Curated by Annette Dixon, the exhibition featured over 100 works of Renaissance and baroque art (including paintings, prints, books, drawings, sculpture and decorative art objects) loaned by a variety of institutions, including the Uffizi, the British Museum, the Louvre, the Bibliothèque National, the Museum of Fine Arts, Boston, the Art Institute of Chicago, and the Metropolitan Museum of Art, as well as around 80 pieces from the University of Michigan Museum of Art's permanent collection. Forty-seven institutions loaned pieces, including 12 in Europe.

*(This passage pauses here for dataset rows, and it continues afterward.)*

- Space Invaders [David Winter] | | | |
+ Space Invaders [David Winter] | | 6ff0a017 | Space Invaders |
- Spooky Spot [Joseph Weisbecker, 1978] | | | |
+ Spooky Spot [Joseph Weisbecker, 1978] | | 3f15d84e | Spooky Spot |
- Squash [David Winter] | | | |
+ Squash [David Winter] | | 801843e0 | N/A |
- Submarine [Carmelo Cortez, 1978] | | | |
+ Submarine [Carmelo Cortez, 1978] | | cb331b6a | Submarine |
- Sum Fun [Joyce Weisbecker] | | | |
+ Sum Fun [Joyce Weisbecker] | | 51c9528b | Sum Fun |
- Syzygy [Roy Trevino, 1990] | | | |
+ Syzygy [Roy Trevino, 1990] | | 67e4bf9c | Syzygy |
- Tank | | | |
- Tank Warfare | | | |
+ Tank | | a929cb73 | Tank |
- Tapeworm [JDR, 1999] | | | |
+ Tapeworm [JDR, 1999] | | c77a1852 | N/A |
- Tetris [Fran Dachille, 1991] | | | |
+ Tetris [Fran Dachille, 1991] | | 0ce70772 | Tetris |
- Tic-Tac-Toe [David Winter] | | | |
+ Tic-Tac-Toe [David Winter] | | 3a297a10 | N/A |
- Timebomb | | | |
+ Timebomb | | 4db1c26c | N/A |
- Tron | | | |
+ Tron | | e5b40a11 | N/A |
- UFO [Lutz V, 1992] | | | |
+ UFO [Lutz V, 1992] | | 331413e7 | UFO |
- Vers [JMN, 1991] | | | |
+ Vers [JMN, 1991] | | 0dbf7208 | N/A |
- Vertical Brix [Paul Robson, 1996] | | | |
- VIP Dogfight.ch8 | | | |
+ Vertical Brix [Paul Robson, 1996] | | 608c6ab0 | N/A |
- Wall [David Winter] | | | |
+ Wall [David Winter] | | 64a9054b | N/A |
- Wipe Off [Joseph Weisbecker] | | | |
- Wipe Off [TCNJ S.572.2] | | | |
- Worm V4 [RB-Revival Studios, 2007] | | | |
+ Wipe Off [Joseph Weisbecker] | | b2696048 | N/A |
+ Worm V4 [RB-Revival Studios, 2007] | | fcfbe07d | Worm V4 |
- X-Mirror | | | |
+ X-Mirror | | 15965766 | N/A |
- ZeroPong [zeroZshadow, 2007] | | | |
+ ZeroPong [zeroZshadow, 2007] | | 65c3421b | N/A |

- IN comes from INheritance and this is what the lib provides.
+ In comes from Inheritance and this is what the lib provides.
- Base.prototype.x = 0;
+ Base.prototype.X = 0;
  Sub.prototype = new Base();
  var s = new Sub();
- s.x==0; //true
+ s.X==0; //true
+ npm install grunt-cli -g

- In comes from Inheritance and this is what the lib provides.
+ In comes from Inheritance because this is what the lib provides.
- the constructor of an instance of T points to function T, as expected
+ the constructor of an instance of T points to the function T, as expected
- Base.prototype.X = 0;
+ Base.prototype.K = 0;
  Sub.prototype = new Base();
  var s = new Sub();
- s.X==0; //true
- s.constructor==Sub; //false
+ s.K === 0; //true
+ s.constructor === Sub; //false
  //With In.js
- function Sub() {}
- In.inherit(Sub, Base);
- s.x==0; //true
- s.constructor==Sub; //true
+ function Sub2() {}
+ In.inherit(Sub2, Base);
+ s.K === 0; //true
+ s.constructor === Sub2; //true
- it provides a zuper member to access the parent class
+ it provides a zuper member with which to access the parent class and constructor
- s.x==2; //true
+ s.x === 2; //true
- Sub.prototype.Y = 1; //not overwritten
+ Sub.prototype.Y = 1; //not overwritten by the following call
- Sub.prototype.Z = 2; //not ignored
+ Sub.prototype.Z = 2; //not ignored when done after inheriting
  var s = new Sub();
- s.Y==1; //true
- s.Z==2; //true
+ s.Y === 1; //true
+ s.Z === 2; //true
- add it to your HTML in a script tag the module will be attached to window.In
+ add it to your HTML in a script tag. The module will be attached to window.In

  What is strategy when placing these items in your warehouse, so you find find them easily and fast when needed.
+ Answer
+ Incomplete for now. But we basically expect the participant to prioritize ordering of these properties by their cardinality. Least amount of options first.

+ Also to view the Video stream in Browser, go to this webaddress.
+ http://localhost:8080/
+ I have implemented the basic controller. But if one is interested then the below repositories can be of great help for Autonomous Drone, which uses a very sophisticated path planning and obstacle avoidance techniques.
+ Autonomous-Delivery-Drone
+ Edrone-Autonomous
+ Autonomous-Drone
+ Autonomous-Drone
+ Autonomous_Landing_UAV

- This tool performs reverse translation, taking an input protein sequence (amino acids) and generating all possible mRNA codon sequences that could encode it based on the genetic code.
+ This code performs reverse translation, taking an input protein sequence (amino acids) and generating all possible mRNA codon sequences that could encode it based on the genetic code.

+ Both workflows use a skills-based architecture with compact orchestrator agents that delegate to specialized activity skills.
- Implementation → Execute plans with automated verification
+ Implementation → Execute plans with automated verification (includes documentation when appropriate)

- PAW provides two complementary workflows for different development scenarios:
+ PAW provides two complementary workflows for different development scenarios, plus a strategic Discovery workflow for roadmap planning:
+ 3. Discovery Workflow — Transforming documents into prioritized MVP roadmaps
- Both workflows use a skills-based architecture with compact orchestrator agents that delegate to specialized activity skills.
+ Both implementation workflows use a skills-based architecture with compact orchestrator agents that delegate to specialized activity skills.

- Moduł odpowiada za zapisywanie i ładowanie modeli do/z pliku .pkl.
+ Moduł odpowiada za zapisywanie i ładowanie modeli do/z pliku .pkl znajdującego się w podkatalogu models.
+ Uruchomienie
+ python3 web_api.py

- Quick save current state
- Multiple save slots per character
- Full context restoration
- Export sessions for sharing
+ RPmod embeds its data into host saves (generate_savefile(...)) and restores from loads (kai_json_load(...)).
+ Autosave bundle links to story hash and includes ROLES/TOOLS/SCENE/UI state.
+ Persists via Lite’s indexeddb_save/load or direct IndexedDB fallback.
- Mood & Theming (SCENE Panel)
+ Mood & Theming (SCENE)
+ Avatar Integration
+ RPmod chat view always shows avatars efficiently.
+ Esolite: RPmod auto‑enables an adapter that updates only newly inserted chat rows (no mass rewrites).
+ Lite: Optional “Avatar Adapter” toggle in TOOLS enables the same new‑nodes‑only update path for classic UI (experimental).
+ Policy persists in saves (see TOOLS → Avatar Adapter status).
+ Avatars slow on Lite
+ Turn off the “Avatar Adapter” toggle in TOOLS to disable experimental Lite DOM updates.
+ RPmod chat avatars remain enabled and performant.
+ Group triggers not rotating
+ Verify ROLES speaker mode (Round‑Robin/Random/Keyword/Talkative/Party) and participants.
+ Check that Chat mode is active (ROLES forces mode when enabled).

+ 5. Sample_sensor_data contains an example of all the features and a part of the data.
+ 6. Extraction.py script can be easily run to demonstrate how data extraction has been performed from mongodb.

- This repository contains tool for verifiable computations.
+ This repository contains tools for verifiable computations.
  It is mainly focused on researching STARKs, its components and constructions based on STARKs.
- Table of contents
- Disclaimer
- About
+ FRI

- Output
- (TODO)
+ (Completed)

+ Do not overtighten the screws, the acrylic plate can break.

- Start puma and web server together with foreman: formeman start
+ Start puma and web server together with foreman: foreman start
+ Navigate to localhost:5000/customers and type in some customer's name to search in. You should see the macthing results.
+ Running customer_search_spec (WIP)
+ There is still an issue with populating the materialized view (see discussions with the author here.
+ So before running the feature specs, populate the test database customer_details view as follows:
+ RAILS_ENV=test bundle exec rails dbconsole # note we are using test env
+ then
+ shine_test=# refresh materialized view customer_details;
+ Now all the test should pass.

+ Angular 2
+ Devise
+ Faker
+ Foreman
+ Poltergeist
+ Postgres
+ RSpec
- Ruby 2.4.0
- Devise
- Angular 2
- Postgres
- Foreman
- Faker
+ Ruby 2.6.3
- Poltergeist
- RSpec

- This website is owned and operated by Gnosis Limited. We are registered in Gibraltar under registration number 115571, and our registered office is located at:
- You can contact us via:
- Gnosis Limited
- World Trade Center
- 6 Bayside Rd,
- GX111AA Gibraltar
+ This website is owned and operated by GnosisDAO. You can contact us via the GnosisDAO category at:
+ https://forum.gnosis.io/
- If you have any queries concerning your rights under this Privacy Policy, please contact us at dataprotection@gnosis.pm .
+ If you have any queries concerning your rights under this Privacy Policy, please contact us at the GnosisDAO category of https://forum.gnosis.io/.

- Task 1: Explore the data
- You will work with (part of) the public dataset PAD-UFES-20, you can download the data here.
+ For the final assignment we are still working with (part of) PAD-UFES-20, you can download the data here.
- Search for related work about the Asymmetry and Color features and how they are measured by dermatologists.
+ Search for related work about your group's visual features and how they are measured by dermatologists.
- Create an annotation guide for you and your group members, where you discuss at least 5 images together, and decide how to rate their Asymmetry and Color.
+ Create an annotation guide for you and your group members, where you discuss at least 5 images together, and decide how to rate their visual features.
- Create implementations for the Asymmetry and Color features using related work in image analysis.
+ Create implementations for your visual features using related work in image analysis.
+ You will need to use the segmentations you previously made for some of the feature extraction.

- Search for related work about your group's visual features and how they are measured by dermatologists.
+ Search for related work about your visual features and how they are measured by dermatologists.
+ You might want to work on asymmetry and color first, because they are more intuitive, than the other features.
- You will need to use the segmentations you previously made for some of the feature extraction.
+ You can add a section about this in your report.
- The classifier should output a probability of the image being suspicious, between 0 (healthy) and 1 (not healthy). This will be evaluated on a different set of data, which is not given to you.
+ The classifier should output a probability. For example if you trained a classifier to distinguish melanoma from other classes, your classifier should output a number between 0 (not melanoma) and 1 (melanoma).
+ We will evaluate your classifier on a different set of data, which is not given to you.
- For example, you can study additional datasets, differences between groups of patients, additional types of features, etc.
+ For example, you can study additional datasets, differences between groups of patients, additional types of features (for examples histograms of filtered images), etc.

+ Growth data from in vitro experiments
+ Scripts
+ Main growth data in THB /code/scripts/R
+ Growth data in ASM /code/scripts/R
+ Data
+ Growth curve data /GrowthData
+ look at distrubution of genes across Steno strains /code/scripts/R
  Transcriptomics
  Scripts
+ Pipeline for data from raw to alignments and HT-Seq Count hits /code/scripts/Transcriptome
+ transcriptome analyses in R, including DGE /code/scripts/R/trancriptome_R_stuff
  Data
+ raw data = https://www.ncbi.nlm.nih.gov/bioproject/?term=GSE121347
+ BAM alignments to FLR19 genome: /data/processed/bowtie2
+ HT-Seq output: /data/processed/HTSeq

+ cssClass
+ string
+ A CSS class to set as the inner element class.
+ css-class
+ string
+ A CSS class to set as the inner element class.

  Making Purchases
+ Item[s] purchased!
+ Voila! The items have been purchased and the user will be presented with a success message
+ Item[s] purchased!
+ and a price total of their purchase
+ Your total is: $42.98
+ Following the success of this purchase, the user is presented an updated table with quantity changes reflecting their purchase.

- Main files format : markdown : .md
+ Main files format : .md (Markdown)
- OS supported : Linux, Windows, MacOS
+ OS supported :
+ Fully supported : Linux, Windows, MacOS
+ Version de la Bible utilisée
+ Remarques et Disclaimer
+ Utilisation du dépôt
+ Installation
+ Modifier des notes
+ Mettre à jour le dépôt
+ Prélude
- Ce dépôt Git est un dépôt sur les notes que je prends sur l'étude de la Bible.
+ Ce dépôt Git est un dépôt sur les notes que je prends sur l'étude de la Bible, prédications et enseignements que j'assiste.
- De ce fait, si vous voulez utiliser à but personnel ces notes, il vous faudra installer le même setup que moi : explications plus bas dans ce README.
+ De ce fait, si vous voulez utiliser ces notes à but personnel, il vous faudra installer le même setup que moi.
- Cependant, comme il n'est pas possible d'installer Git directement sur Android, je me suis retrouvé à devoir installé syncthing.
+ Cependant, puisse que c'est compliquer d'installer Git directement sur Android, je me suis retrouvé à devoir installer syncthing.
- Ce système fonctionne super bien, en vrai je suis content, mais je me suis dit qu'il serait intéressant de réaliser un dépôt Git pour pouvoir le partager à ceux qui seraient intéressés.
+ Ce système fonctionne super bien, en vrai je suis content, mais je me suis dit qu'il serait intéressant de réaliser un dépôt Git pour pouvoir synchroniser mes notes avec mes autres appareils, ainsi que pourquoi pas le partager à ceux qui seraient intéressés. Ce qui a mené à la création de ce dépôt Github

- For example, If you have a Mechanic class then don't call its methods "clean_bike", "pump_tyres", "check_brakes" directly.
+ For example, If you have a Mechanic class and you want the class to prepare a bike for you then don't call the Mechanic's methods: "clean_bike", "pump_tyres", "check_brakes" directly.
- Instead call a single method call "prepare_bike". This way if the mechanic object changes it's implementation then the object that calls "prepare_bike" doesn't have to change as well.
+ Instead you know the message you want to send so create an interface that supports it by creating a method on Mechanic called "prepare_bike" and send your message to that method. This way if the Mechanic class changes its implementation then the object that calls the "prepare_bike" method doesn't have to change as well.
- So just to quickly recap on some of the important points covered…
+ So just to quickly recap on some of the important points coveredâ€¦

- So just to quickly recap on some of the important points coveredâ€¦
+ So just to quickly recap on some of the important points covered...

UMMA first exhibited the show, February 17–May 5, 2002. Later, it traveled to the Davis Museum at Wellesley College, September 19–December 8, 2002.

The exhibition's webpage received the 2002 Award for Projects in Media from the Society for the Study of Early Modern Women.

== Description ==
The exhibition was split into six thematic areas: Wives and Mothers, The Virgin, Seductresses and Other Dangerous Women, The Heroine, The Warrior Women and The Goddess.

== Art and objects on display ==
Notable pieces in the exhibition included:

=== Paintings ===

- Judith Beheading Holofernes by Cornelius Galle the Elder (loaned from the Metropolitan Museum of Art)
- Judith with the Head of Holofernes by Fede Galizia (loaned from the Ringling Museum)
- Salome with the Head of Saint John the Baptist (loaned from the Cleveland Museum of Art)
- Portrait of Elizabeth I (1533-1603), The Armada Portrait, c.1600
- Maria Maddalena of Austria (Wife of Duke Cosimo II de' Medici) with her Son, the Future Ferdinand by Justus Sustermans (loaned from the Flint Institute of Arts)
- Susanna and the Elders by Massimo Stanzione (loaned from the Joslyn Art Museum)
- Athena Scorning the Advances of Hephaestus by Paris Bordone (loaned from the Museum of Art and Archaeology, University of Missouri-Columbia)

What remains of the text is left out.